(AVAILABLE DATA)
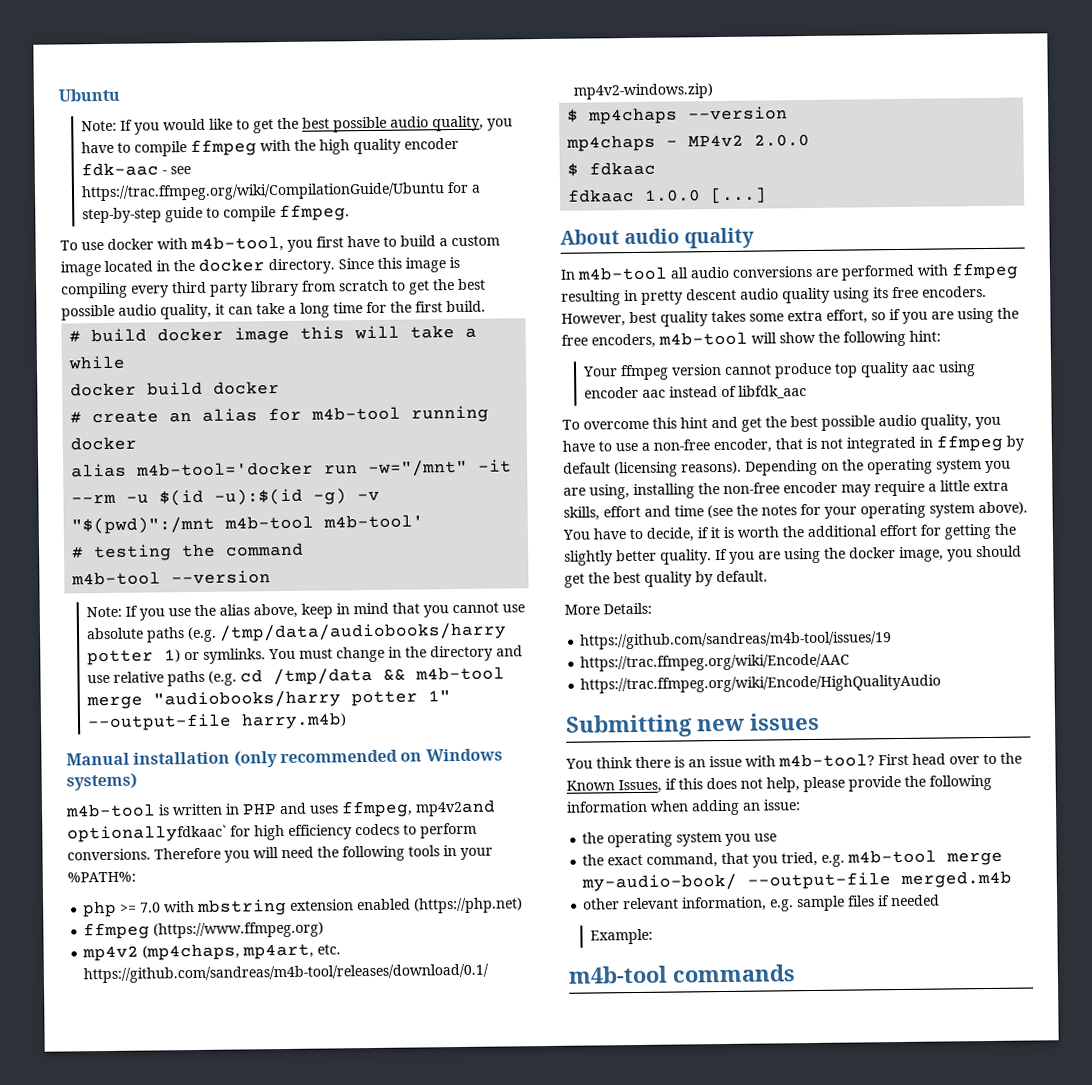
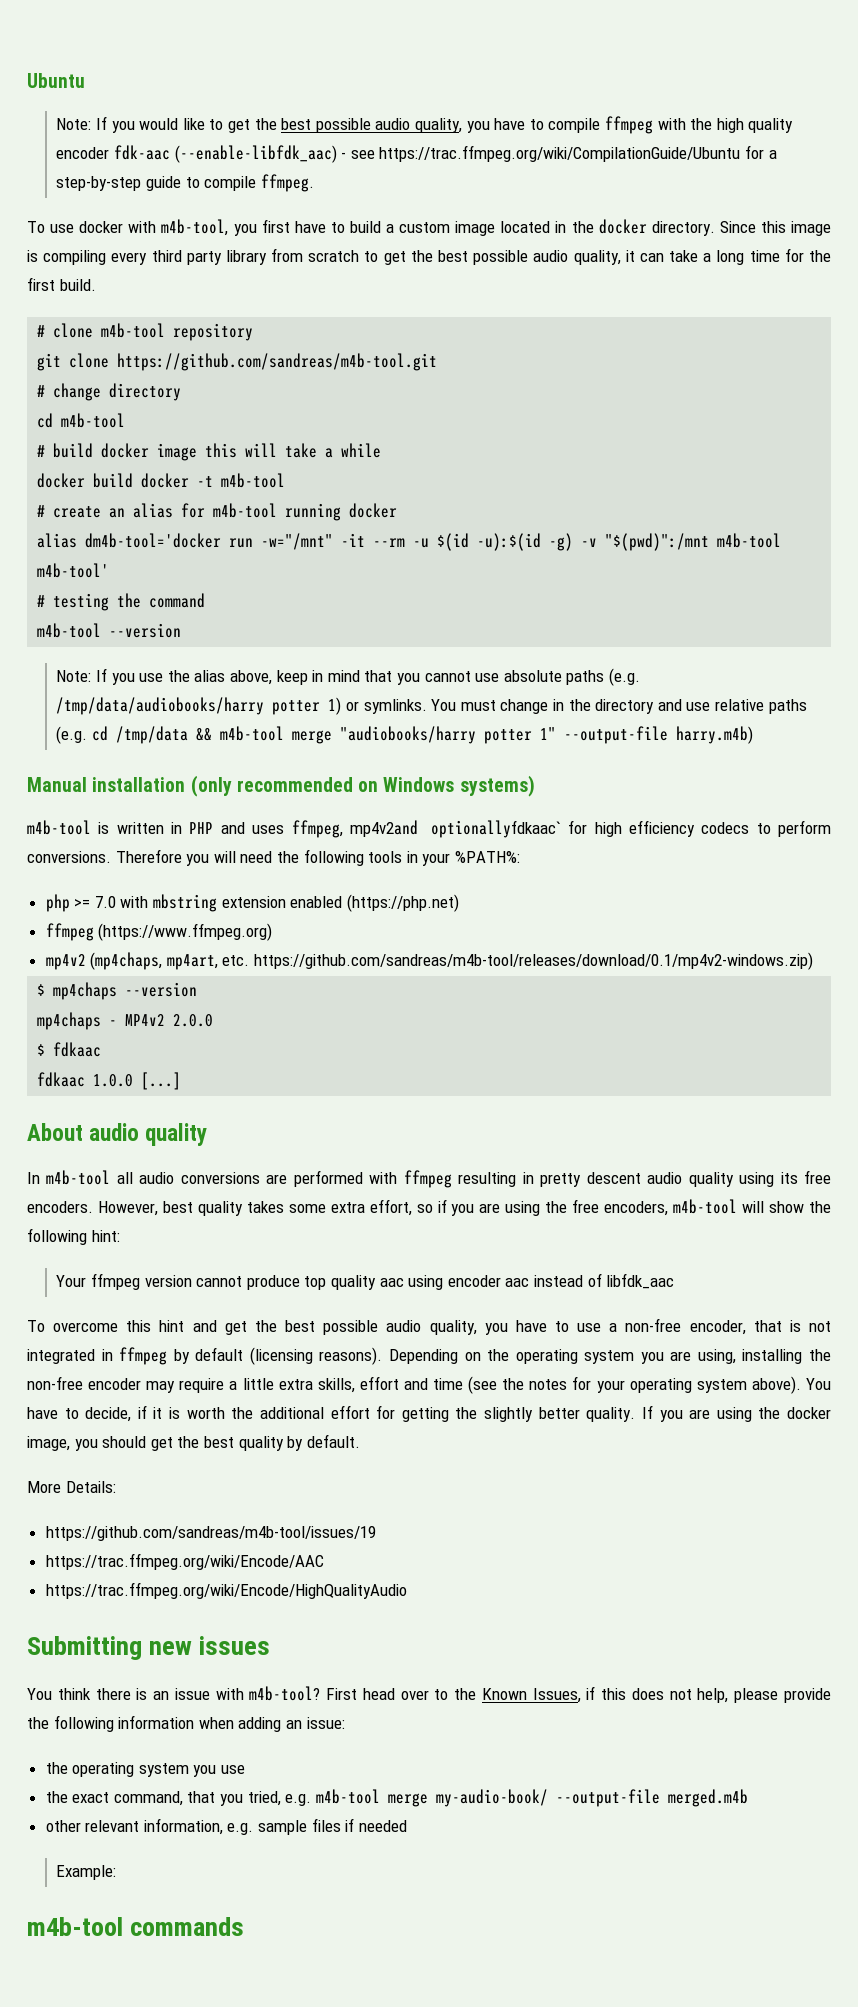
(159, 169) none -> [174,145,337,163] (--enable-libfdk_aac)
(486, 306) none -> [37,323,254,341] [37,353,438,371] [37,383,182,401] [37,413,126,428] // # clone m4b-tool repository // git clone https://github.com/sandreas/m4b-tool.git // # change directory // cd m4b-tool
(281, 388) none -> [197,473,286,488] -t m4b-tool
[136,461,315,477] m4b-tool='docker -> [85,533,222,548] dm4b-tool='docker

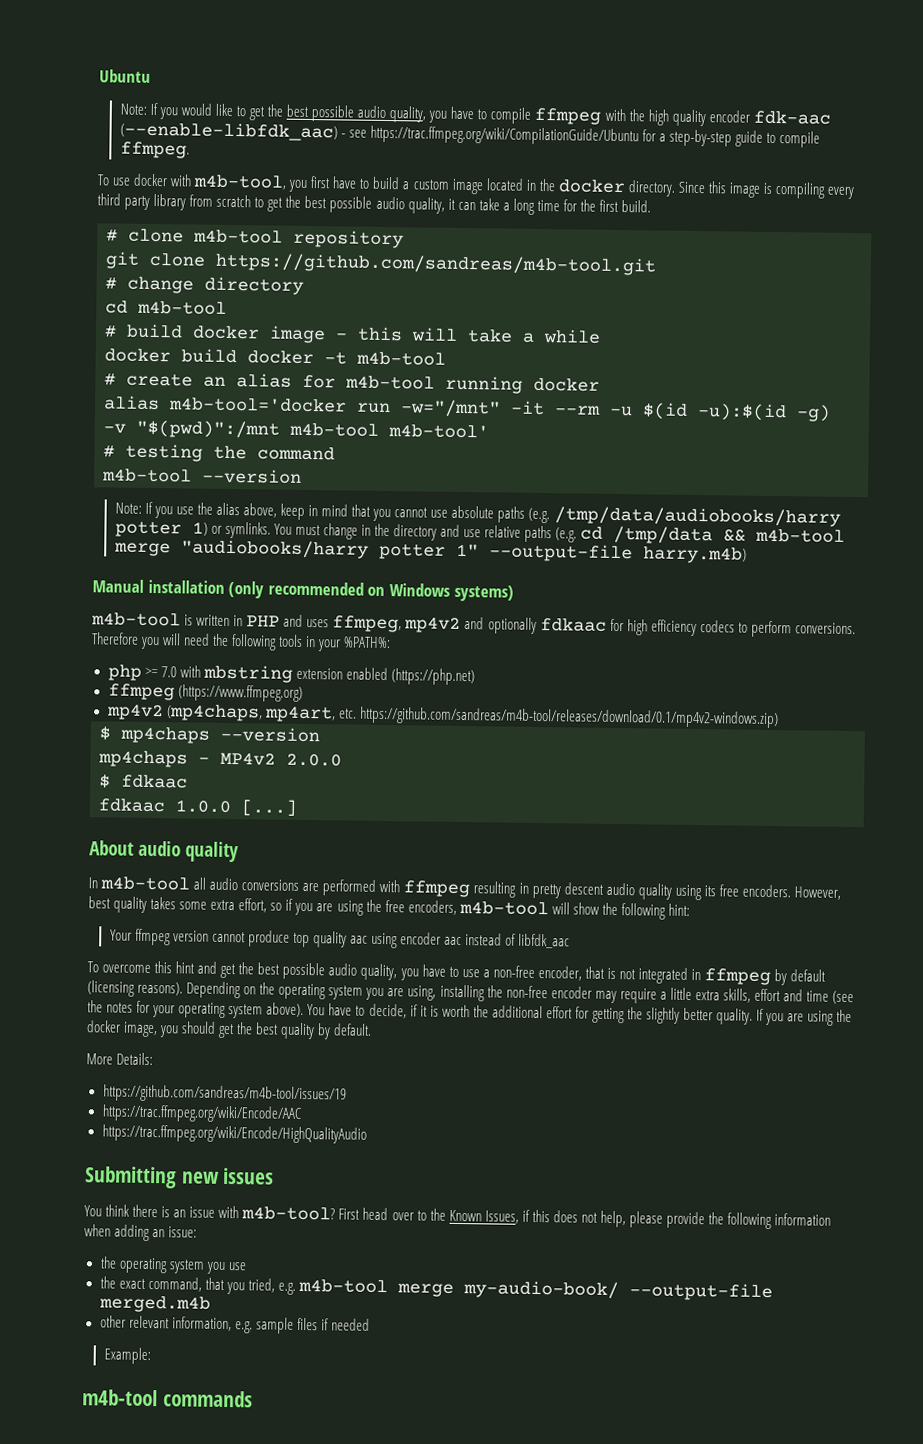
(198, 452) none -> [335,333,348,340] -
[85,533,222,548] dm4b-tool='docker -> [169,397,347,413] m4b-tool='docker
[349,820,561,838] mp4v2and optionallyfdkaac` -> [404,617,607,634] mp4v2 and optionally fdkaac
(End AVAILABLE DATA)
Pictures stay out; copy every entry above exactly.

FINISHED EXERCISE ::
(159, 169) none -> [174,145,337,163] (--enable-libfdk_aac)
(486, 306) none -> [37,323,254,341] [37,353,438,371] [37,383,182,401] [37,413,126,428] // # clone m4b-tool repository // git clone https://github.com/sandreas/m4b-tool.git // # change directory // cd m4b-tool
(281, 388) none -> [197,473,286,488] -t m4b-tool
[136,461,315,477] m4b-tool='docker -> [85,533,222,548] dm4b-tool='docker

(198, 452) none -> [335,333,348,340] -
[85,533,222,548] dm4b-tool='docker -> [169,397,347,413] m4b-tool='docker
[349,820,561,838] mp4v2and optionallyfdkaac` -> [404,617,607,634] mp4v2 and optionally fdkaac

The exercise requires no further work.